A Cuban content creator living in Spain broke down in tears in front of her followers as she read aloud a letter her mother sent her from Cuba, a message so intimate and universal that it touched a wound shared silently by millions of Cuban families.
Dei Flaki Flow, who has been living outside of Cuba for three years, posted the video on June 4 with the description "It has been 3 years since I left Cuba" and dedicated it to "all the Cuban mothers who are not with their children."
The letter begins with an image that summarizes everything: "My dear daughter, today I woke up looking at your photo, the very one I keep alongside the Virgin and the most precious things in my life. I cleaned it with the tip of my apron as if I could also wipe away the distance that separates us."
The mother describes a house transformed by absence: "The house doesn't sound the same since you left. Your room still has something of you. Sometimes I go in just to feel that you're still there."
One of the most powerful passages in the text dismantles the most widespread narrative about Cuban emigration: "Many believe that children leave in search of a better life for themselves. I know the truth: you left thinking of us. You left so that there would be food on the table, so that the family could move forward."
The mother also recognizes the burden her daughter carried alone: "I saw you leave with a suitcase full of dreams and a heart weighed down by responsibilities that should never have rested so heavily on such young shoulders."
And instead of calling her an immigrant, he calls her brave: "Although the world sees you as an immigrant, I see you as a brave one."
The passage that moved those who watched the video the most was the one freeing the daughter from all debt: “You owe me nothing, daughter. Not a dollar. Not a package. Not a top-up. No more sacrifices.”
Dei Flaki Flow couldn't finish reading without crying. "It's impossible," he repeated several times in front of the camera, as his followers flooded the comments with their own separation stories.
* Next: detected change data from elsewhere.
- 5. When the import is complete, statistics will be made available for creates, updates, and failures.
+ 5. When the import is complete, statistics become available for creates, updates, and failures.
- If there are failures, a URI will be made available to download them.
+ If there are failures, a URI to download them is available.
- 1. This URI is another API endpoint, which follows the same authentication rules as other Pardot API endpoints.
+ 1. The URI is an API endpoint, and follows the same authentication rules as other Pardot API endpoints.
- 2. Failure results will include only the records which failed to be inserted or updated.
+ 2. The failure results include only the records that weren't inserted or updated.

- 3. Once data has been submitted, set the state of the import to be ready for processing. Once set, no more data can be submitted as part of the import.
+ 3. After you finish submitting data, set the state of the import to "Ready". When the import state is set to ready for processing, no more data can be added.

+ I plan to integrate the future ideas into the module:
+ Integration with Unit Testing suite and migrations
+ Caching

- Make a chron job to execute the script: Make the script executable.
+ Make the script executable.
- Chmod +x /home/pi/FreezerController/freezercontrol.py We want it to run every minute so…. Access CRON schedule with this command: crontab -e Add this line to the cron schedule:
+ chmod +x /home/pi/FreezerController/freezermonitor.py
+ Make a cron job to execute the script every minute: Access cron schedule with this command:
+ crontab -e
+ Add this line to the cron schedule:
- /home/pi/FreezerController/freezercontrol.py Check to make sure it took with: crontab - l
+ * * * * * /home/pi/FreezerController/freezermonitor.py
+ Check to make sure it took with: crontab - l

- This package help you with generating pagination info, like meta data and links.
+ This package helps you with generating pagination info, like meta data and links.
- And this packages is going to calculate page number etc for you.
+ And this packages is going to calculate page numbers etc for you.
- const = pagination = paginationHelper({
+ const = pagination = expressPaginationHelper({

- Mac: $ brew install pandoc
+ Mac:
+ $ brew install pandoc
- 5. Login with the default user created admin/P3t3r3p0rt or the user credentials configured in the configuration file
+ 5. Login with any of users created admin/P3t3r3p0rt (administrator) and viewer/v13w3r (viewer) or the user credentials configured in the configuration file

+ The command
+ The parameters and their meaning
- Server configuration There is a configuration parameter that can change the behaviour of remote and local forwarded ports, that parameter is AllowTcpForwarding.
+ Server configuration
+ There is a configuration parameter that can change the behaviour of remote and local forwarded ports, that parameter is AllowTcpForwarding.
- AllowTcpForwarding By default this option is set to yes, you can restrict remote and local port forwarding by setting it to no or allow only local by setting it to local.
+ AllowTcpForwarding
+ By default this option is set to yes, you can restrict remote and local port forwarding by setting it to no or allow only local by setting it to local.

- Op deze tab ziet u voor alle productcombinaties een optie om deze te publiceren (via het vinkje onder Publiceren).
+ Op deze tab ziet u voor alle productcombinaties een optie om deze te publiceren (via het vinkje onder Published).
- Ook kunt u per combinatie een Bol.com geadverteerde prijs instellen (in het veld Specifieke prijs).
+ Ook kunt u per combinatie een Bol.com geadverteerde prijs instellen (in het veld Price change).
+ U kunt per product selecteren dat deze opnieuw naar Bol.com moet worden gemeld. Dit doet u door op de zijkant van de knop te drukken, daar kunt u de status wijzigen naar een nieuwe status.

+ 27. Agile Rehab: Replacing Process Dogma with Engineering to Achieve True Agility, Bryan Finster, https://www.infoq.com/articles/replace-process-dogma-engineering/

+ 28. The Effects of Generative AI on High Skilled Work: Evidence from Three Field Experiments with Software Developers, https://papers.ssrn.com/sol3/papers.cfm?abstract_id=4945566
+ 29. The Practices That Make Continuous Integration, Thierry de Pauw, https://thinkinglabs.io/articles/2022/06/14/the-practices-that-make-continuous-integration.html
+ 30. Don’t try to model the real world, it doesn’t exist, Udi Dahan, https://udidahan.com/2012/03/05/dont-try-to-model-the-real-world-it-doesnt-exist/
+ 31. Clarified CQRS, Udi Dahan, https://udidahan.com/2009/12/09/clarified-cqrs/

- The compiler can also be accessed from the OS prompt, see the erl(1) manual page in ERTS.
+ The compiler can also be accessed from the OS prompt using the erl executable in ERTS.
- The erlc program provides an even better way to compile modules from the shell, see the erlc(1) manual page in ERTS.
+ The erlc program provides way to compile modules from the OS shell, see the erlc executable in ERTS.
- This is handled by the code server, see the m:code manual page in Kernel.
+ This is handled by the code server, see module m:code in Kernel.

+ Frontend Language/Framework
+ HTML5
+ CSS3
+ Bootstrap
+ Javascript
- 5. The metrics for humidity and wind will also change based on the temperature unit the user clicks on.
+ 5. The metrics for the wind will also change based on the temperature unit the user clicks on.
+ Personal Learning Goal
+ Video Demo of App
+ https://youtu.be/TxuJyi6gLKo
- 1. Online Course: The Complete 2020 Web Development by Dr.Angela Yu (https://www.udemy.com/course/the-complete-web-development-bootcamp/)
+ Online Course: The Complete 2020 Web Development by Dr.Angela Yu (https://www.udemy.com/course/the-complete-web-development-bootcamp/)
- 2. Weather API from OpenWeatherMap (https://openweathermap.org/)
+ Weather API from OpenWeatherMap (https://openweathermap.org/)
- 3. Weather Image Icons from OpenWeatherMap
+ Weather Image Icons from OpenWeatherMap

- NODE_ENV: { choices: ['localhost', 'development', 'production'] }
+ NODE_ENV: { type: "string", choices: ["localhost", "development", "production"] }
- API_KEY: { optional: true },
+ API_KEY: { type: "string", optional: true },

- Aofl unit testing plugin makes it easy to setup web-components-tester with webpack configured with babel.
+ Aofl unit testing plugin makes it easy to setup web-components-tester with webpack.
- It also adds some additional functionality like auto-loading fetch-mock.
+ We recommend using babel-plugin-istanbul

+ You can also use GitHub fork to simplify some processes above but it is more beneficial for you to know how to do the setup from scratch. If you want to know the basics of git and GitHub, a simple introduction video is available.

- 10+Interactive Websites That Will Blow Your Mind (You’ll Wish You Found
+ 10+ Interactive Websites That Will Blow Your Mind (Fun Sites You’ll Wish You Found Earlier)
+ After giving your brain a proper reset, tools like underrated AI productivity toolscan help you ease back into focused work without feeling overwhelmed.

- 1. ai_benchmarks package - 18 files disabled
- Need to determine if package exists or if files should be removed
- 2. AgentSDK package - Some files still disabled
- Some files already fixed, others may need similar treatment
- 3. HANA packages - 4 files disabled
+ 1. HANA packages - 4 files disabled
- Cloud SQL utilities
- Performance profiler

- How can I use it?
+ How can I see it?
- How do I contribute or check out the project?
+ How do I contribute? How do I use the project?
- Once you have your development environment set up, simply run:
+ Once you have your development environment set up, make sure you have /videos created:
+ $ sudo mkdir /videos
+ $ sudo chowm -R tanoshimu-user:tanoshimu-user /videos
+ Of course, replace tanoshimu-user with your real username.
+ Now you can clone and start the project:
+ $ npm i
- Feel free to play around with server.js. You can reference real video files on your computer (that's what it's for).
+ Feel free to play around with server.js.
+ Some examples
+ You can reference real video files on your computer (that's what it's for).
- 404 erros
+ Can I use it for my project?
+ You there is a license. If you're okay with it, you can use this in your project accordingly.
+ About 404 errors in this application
The letter closes with a certainty that many Cuban mothers will recognize as their own: "Remember that in this small house in Cuba, there is a mother who prays for you every night. Because children may emigrate, but for a mother, they never truly leave. With all my heart, mom."
The video is produced in the context of the largest migratory exodus in post-revolutionary Cuban history: between 2021 and 2025, over a million Cubans left the island driven by the economic crisis, chronic blackouts, shortages, and political repression.
It is estimated that 38% of Cuban families have at least one member living abroad, and separations typically last between two and four years, with documented cases of up to six years.
This collective pain has found a space for catharsis on social media. This week, a Cuban mother reunited with her children in Serbia after four years of separation, another video that touched thousands in recent days.
In closing his video, Dei Flaki Flow summarized in one sentence what his mother's letter had conveyed in full pages: "Distance separates bodies, but never the love between a mother and a daughter."